Sabrina Grigorian (; 1956–1986) was an Italian-born Armenian actress.

Life and career
Sabrina Grigorian was born in Rome, Italy on July 28, 1956 to artist Marcos Grigorian and Flora Adamian. After the divorce of her parents, Sabrina was brought up by her father and Sabrina acquired primary schooling in Tehran at a special school for talented children. She then later attended high school at New York City. Coming back to Tehran she met Patricia Zich, Theater Director at the Community School, and also director of The Masquers, an international theater organization of young adults in Tehran. Zich recognized Sabrina's extraordinary artistic talent.

After graduating from high school Sabrina went to London, auditioned and was admitted to the Guildhall School of Music and Drama to study acting.
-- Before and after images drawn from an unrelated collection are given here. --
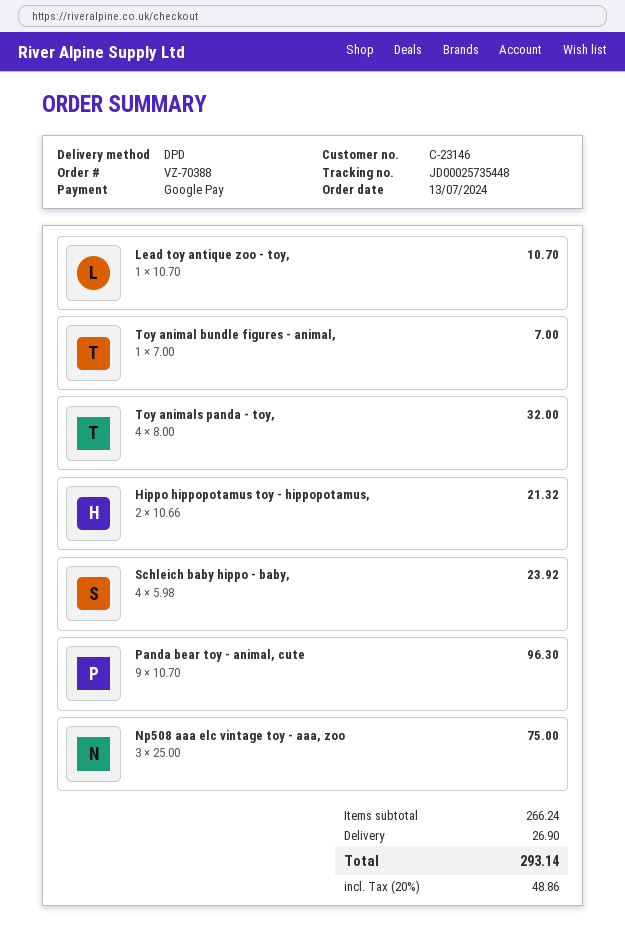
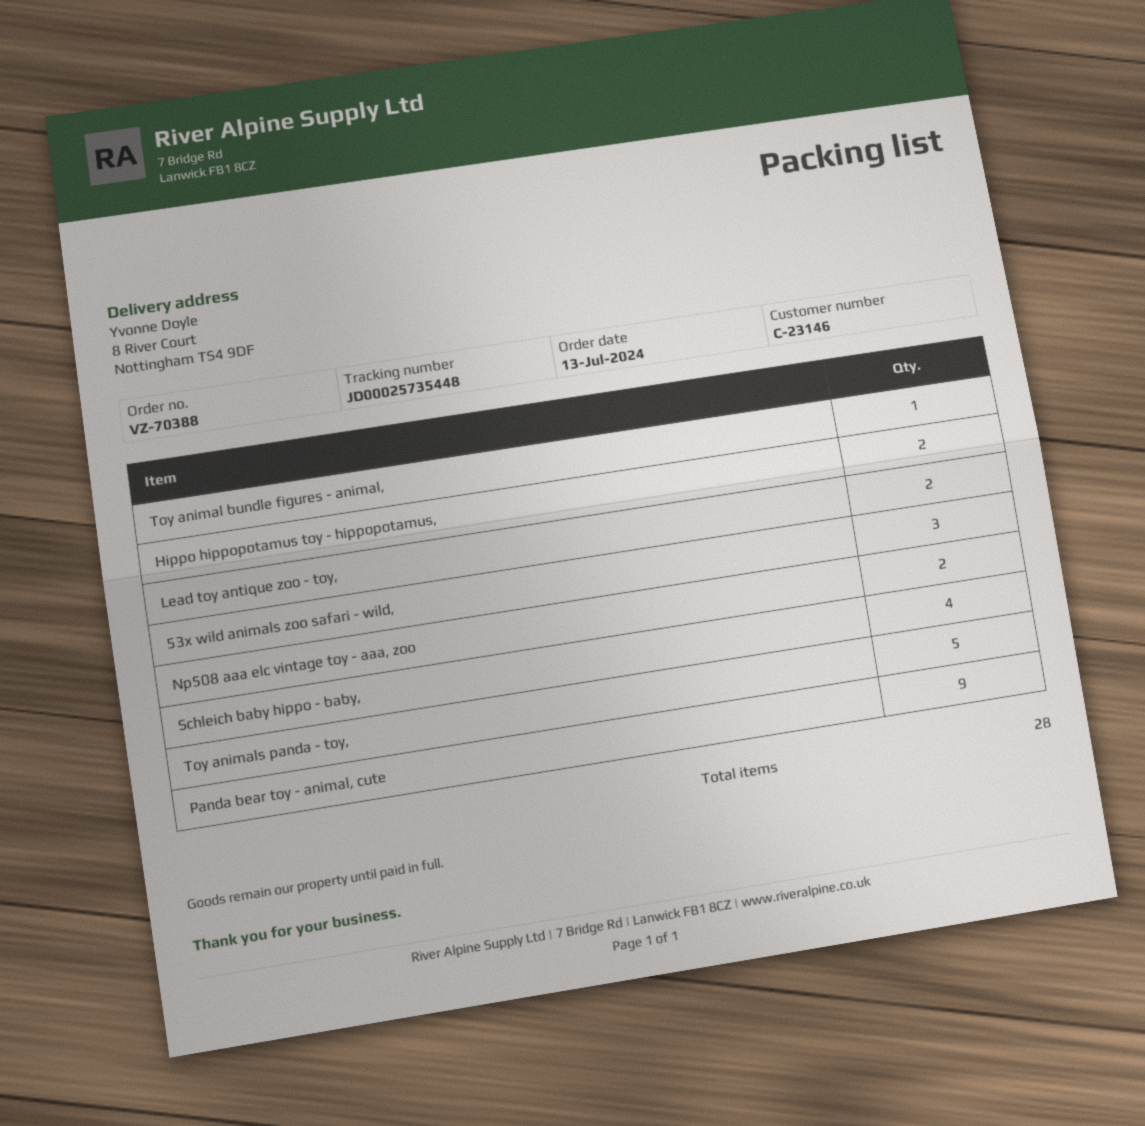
Lead toy antique zoo - toy,: 1 -> 2
Toy animals panda - toy,: 4 -> 5
Np508 aaa elc vintage toy - aaa, zoo: 3 -> 2
53x wild animals zoo safari - wild,: none -> 3

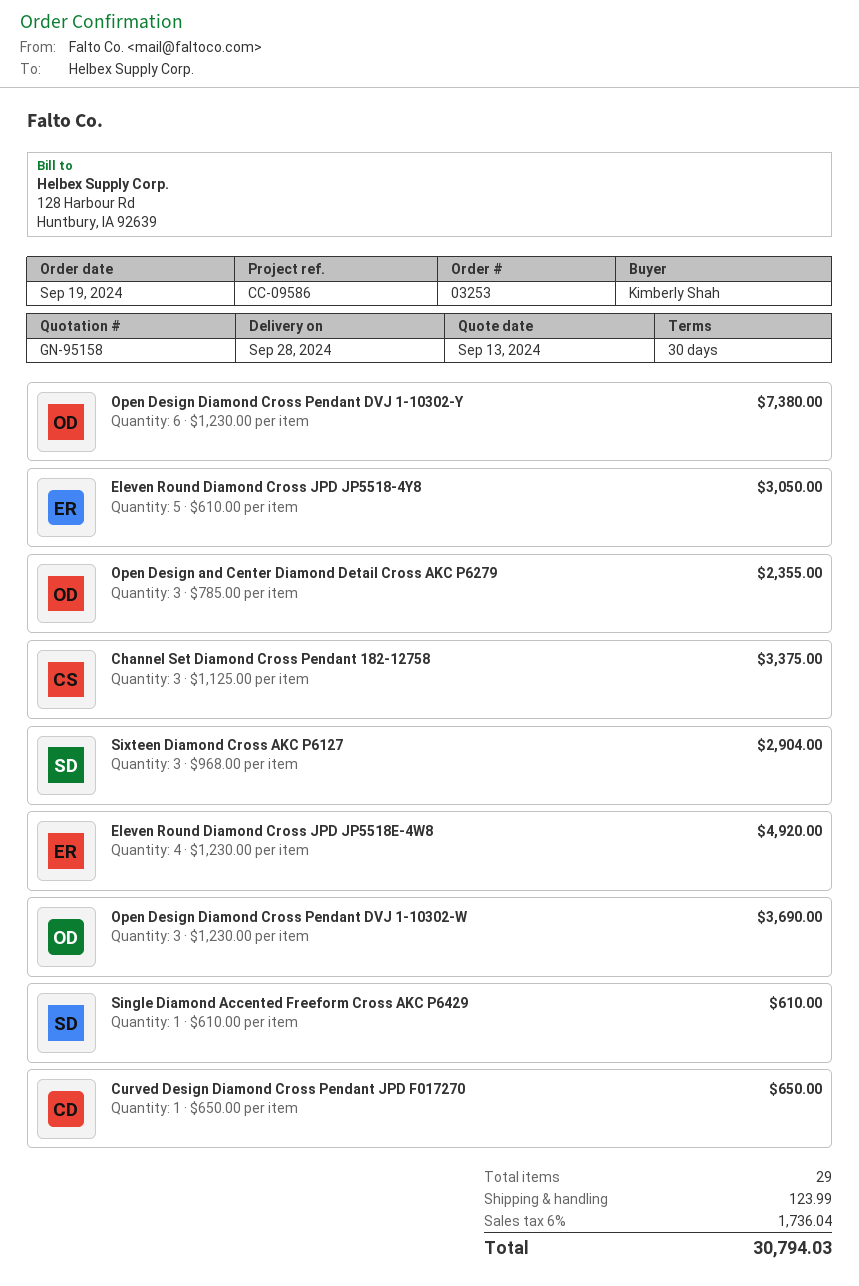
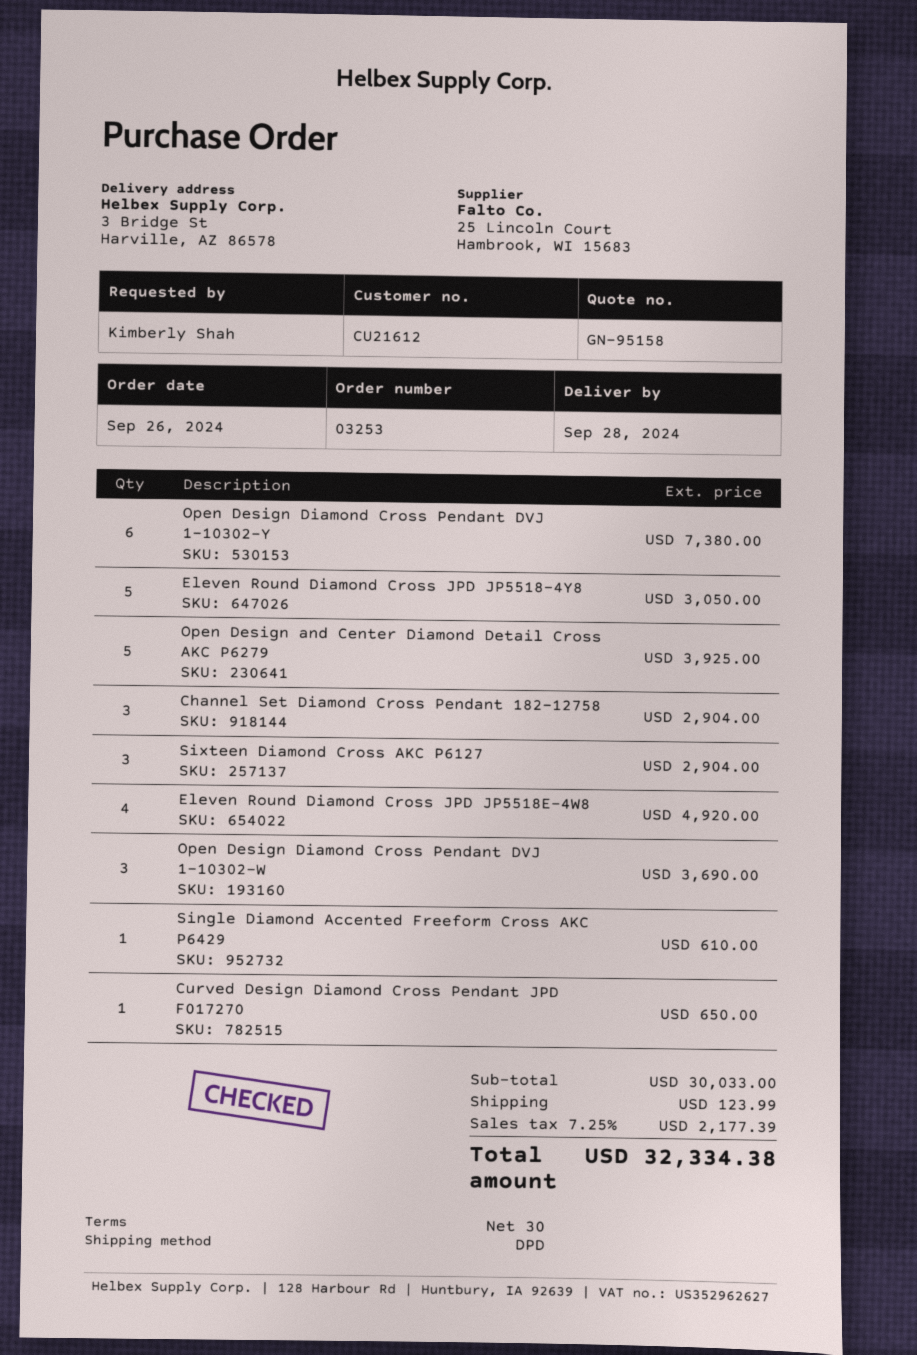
order date: 2024-09-19 -> 2024-09-26
Open Design and Center Diamond Detail Cross AKC P6279: 3 for 2355.00 -> 5 for 3925.00
Channel Set Diamond Cross Pendant 182-12758: 3 for 3375.00 -> 3 for 2904.00
tax: 6% = 1736.04 -> 7.25% = 2177.39
total: 30794.03 -> 32334.38

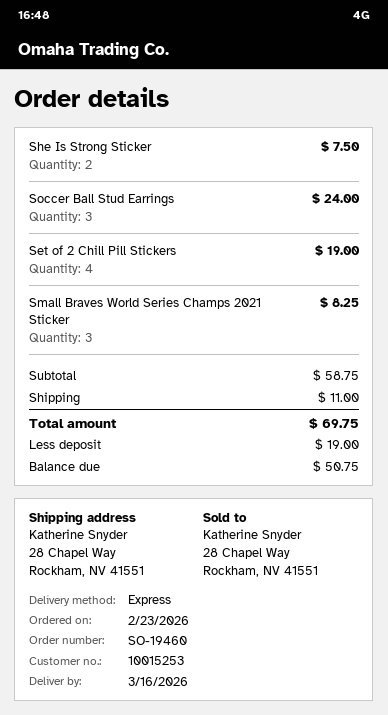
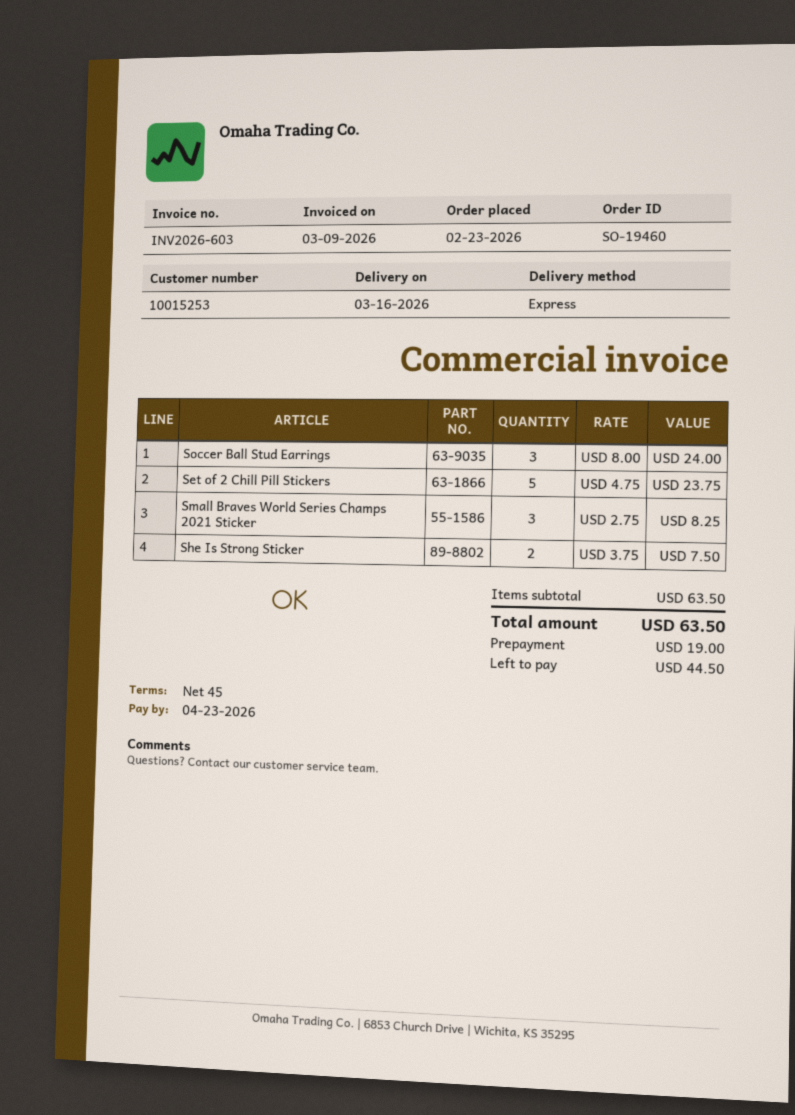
Set of 2 Chill Pill Stickers: 4 for 19.00 -> 5 for 23.75
subtotal: 58.75 -> 63.50
shipping: 11.00 -> none
total: 69.75 -> 63.50
balance: 50.75 -> 44.50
During those years Sabrina traveled extensively. She went to United States, to Switzerland, Spain, Italy and many other places absorbing all the knowledge she could. She was fluent in Armenian, English, French, was familiar with Persian, Italian, Spanish. As a student Sabrina played a dozen different roles ranging from supporting to Leading ones in Tehran and at Guildhall. During her training as an actress in Tehran and later at the Guildhall School of Music and Drama, Sabrina played Rosa Gonzalez in Tennessee Williams "Summer and Smoke", Hippolyta in Shakespeare's "A Midsummer Night's Dream" and Emilia in "Othello", Masha in Anton Chekhov's  "The Three Sisters", Dina in Ibsen's "The Pillar of the Community", Belvidera in Thomas Ottoway's "Venice Preserved", the Dark Lady in George Bernard Shaw's "The Dark Lady of the Sonnets", Margot in Frances H. Goodrich's "Anne Frank: The Diary of a Young Girl", Corie in Neil Simon's "Barefoot in the Park", Mrs. Martin in Eugene Ionesco's "The Bald Soprano" and Medea in Robinson Jeffers' Adaptation of the Euripides' play.

During her short lifetime on the stage Sabrina portrayed, created such  impressive characters that her audience and her teachers and directors were filled with admiration.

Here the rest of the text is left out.